#### DATA FOR THIS EXERCISE

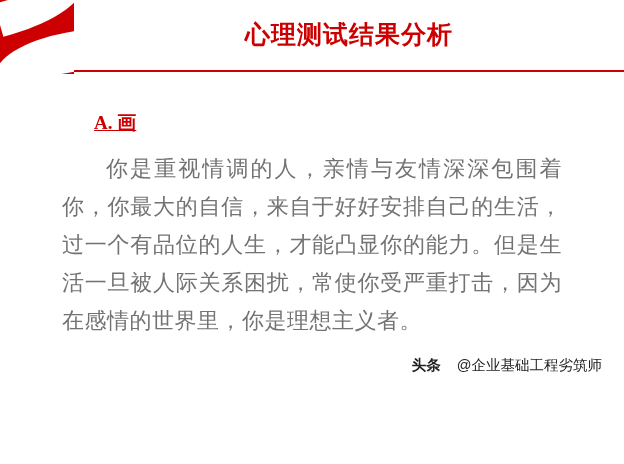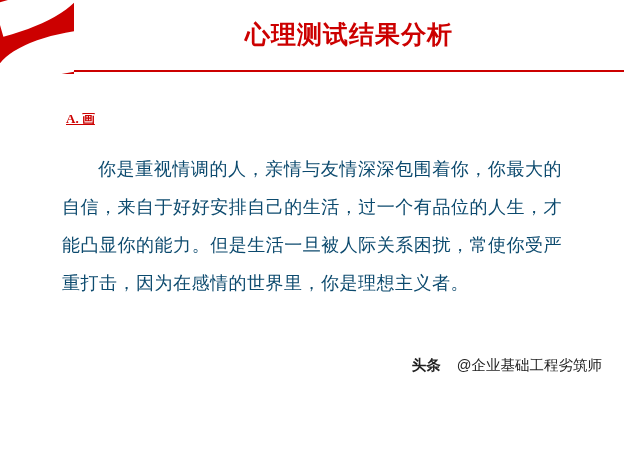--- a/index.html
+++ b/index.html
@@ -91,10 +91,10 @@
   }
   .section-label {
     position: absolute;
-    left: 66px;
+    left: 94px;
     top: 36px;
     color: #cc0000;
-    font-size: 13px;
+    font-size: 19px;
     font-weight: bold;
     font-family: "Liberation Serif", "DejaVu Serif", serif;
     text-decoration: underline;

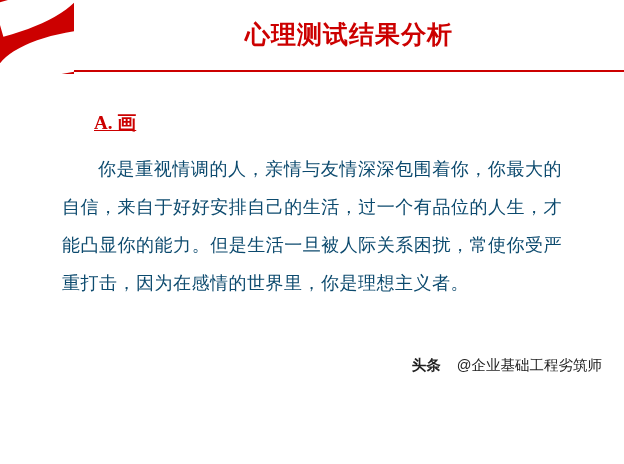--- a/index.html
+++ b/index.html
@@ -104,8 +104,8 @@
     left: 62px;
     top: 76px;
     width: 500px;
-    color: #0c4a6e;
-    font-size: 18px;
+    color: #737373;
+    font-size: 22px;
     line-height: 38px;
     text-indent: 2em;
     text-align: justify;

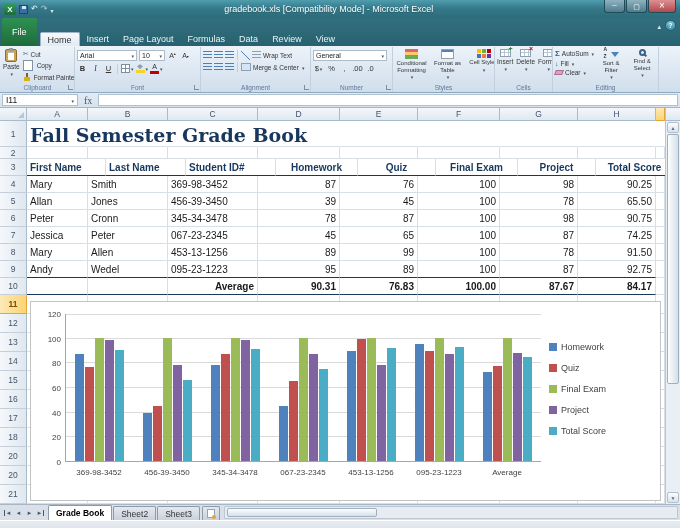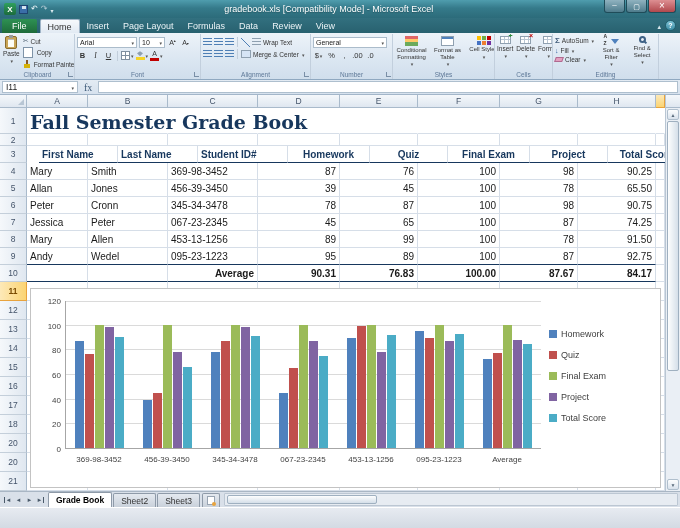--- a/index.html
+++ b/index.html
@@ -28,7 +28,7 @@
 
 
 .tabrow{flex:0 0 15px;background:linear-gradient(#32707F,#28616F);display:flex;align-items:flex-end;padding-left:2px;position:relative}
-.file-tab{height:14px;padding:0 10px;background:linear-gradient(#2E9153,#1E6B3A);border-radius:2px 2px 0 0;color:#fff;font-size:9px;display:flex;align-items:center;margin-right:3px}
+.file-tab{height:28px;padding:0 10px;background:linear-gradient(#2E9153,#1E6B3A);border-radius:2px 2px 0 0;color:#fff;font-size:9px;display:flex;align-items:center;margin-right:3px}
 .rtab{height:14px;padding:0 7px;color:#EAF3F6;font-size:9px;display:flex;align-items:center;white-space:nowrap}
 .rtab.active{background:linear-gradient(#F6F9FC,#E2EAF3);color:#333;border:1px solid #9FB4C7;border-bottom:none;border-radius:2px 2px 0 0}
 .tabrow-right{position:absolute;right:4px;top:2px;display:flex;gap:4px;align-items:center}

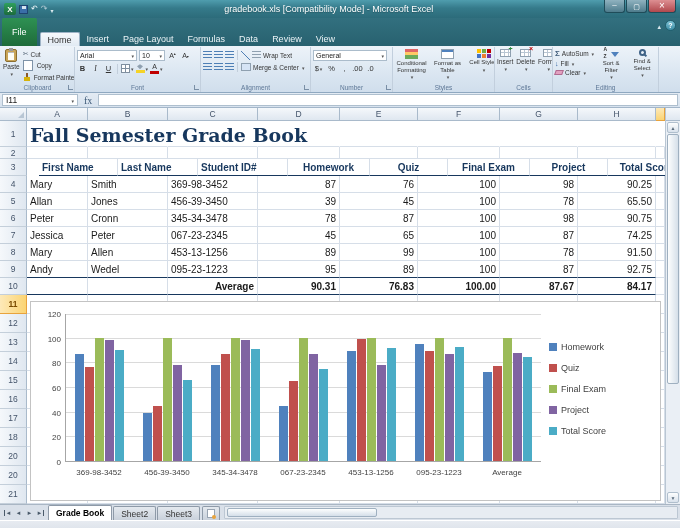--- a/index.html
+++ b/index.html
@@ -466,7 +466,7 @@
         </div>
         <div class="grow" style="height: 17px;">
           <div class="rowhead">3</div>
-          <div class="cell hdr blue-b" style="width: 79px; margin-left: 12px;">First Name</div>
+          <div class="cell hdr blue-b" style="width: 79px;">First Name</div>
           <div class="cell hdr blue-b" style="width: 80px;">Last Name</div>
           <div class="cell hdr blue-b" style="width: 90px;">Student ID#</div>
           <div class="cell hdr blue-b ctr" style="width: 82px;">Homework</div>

########

> **TASK DIRECTIONS**
For every line in the data above that holds "right", return the line itself.

> **ANSWER AREA**
-.file-tab{height:14px;padding:0 10px;background:linear-gradient(#2E9153,#1E6B3A);border-radius:2px 2px 0 0;color:#fff;font-size:9px;display:flex;align-items:center;margin-right:3px}
+.file-tab{height:28px;padding:0 10px;background:linear-gradient(#2E9153,#1E6B3A);border-radius:2px 2px 0 0;color:#fff;font-size:9px;display:flex;align-items:center;margin-right:3px}
 .tabrow-right{position:absolute;right:4px;top:2px;display:flex;gap:4px;align-items:center}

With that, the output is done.